Tcl / Read-Only Bugs / #3987 exec with pipes and fileevents leaks ~2Mb everytime

Mark Gammon - 2008-05-06

priority: 5 --> 8
If you would like to refer to this comment somewhere else in this project, copy and paste the following link:

Alexandre Ferrieux - 2008-05-06

Logged In: YES
user_id=496139
Originator: NO

Just to be sure.. You're using TclX, right ?
(That's funny, I was precisely considering integrating TclX's standalone pipes into the core (TIP304))
Will try to reproduce; please give TclX version used.

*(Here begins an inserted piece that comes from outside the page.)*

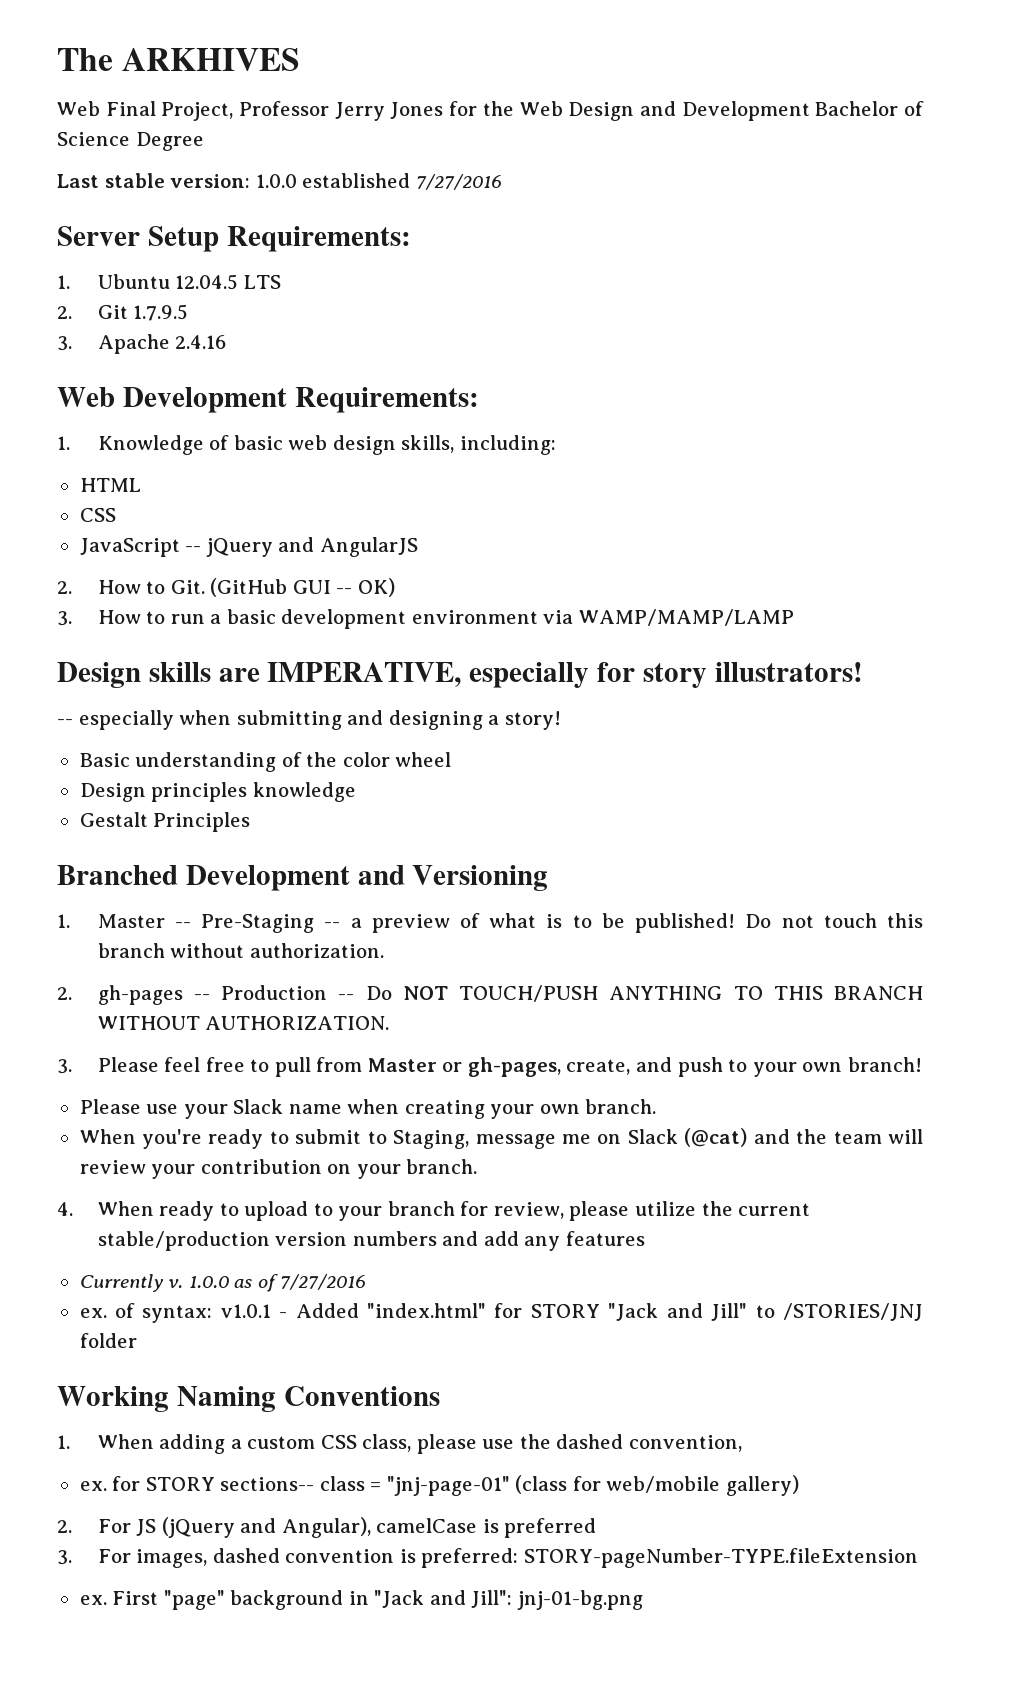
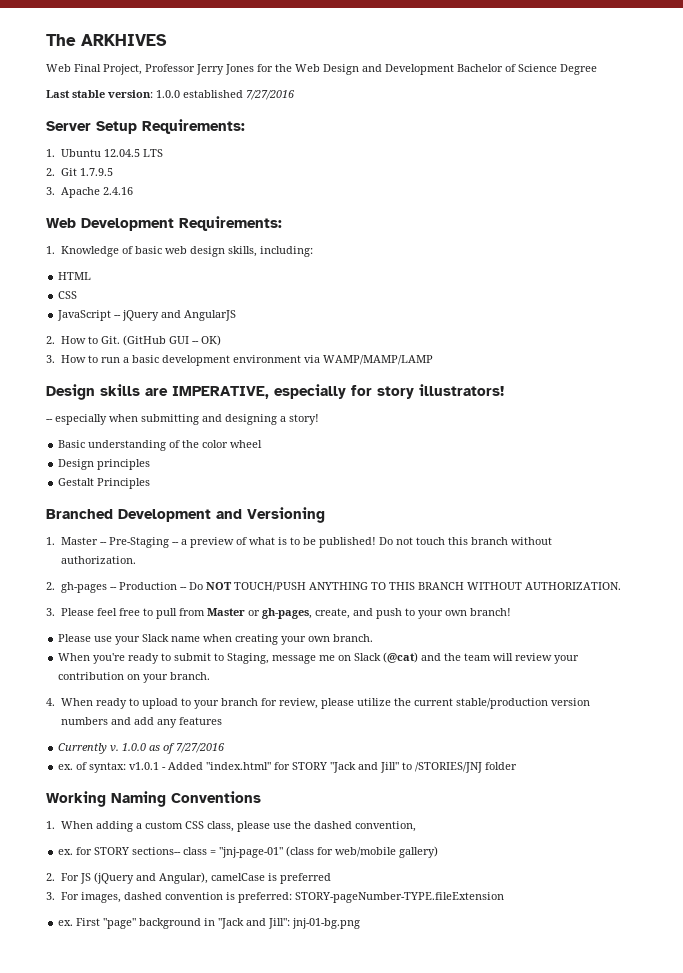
[252,782,356,802] knowledge -> (151, 464) none

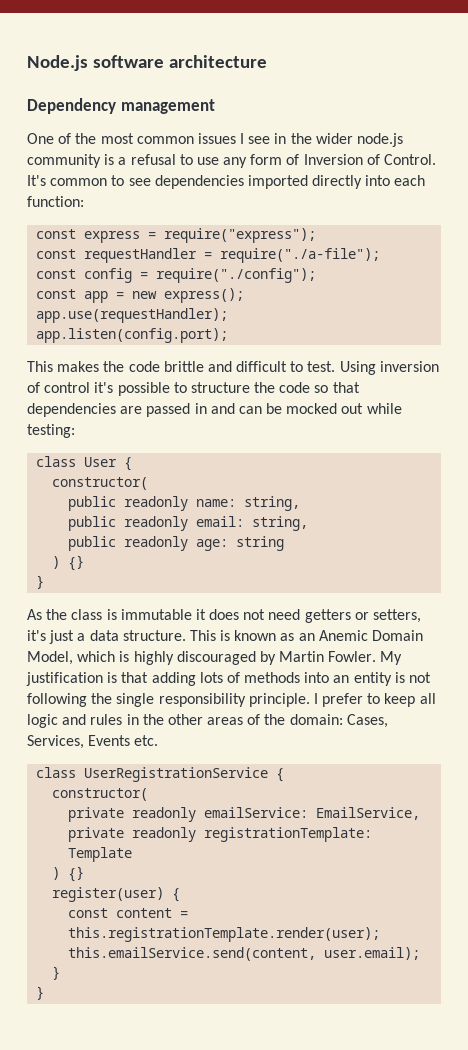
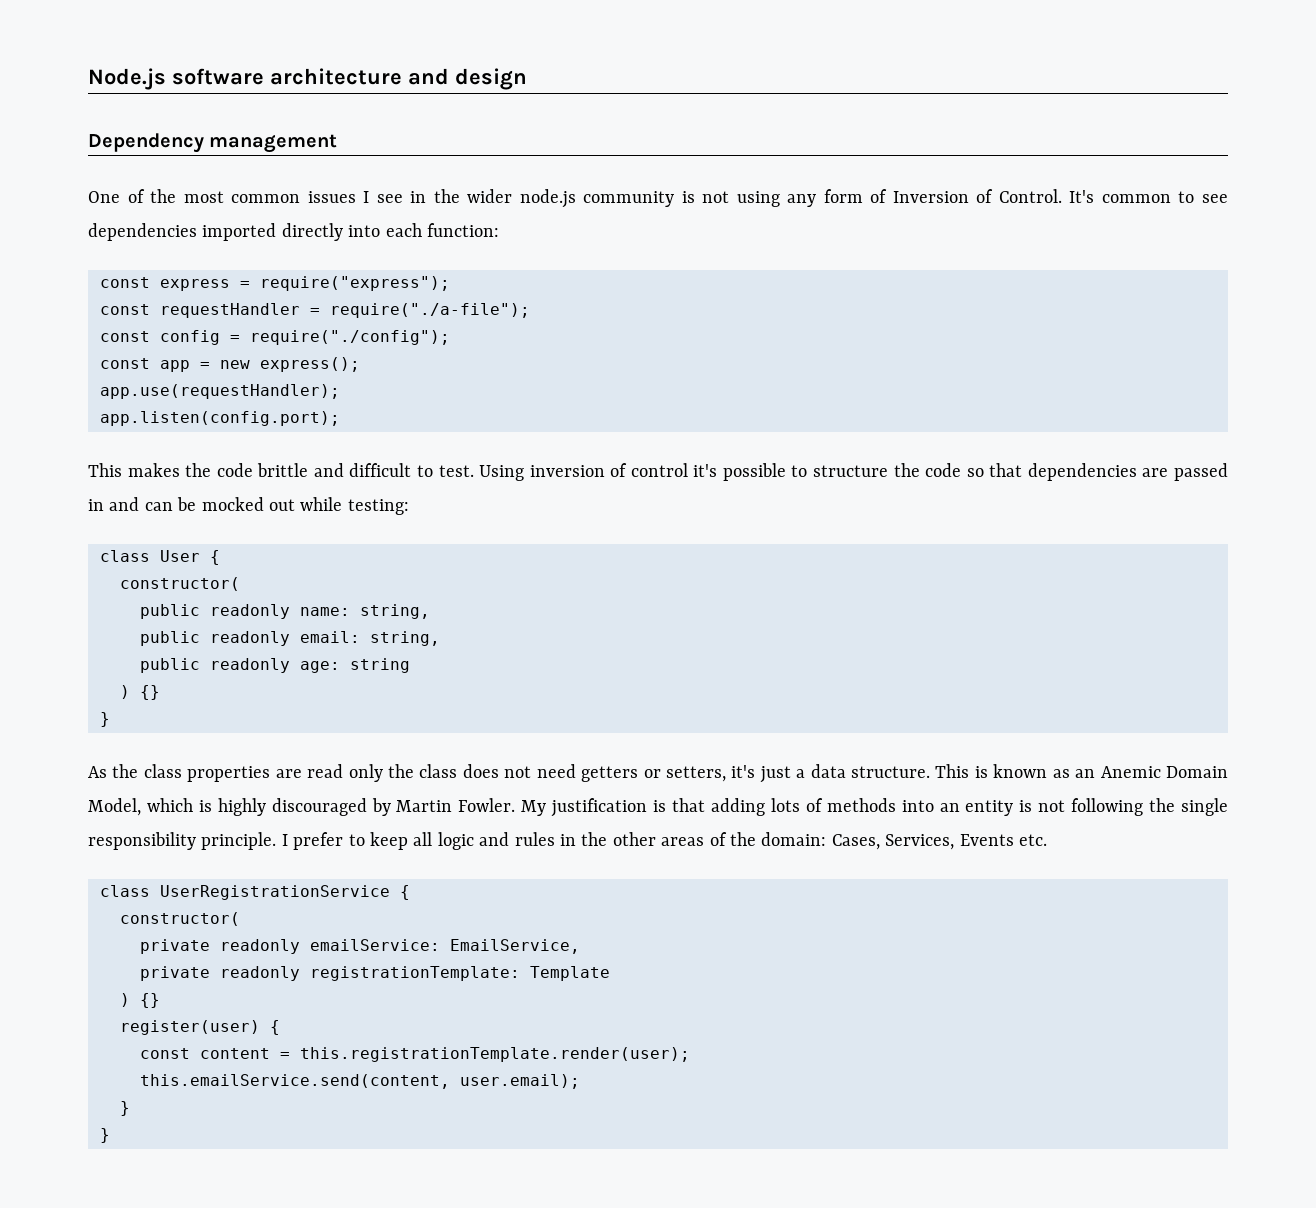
(268, 61) none -> [408,68,527,90] and design
[118,154,219,165] a refusal to use -> [702,191,780,207] not using
[106,609,206,620] is immutable it -> [187,764,458,782] properties are read only the class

If you would like to refer to this comment somewhere else in this project, copy and paste the following link:

David Gravereaux - 2008-05-06

Logged In: YES
user_id=7549
Originator: NO

Mark, are you actually waiting waiting for EOF in the readable callback? [close] should happen there, not in the top after churning the event loop. No wonder you're hitting that situation.

If you would like to refer to this comment somewhere else in this project, copy and paste the following link:

David Gravereaux - 2008-05-06

Logged In: YES
user_id=7549
Originator: NO

proc callback {x out_r} {
set line[gets $out_r]
...
if {[eof $out_r]} {
close $out_r
set ::done 1
}
}

Do it that way and use [vwait $done] instead of [update] in the top

If you would like to refer to this comment somewhere else in this project, copy and paste the following link:

Alexandre Ferrieux - 2008-05-07

Logged In: YES
user_id=496139
Originator: NO

David, while I agree with you that [update] is dangerous here in that potentially it will only superficially skim the event queue, I don't understand the 2M leak yet. Closing from within a callback or not doesn't change much from the notifier's PoV...

Moreover, in this specific case, the EOF will never happen since the other side of the $out pipe stays open in the parent.
To fix that I'd suggest closing $out_w and $in_r immediately after the [exec &].

Continuing investigations...

If you would like to refer to this comment somewhere else in this project, copy and paste the following link:

Mark Gammon - 2008-05-07

Logged In: YES
user_id=2080734
Originator: YES

David, my callback wasn't testing for EOF as a sign of the child's death and closing the pipe then. When I add that and change to a vwait on the death then the script hangs. The callback read chars from the child but never sees a EOF. From the debugger it looks like the Tcl event loop is spinning round and checking for events on the pipes, the pipe says its readable but the read thread is hung in a call to ReadFile.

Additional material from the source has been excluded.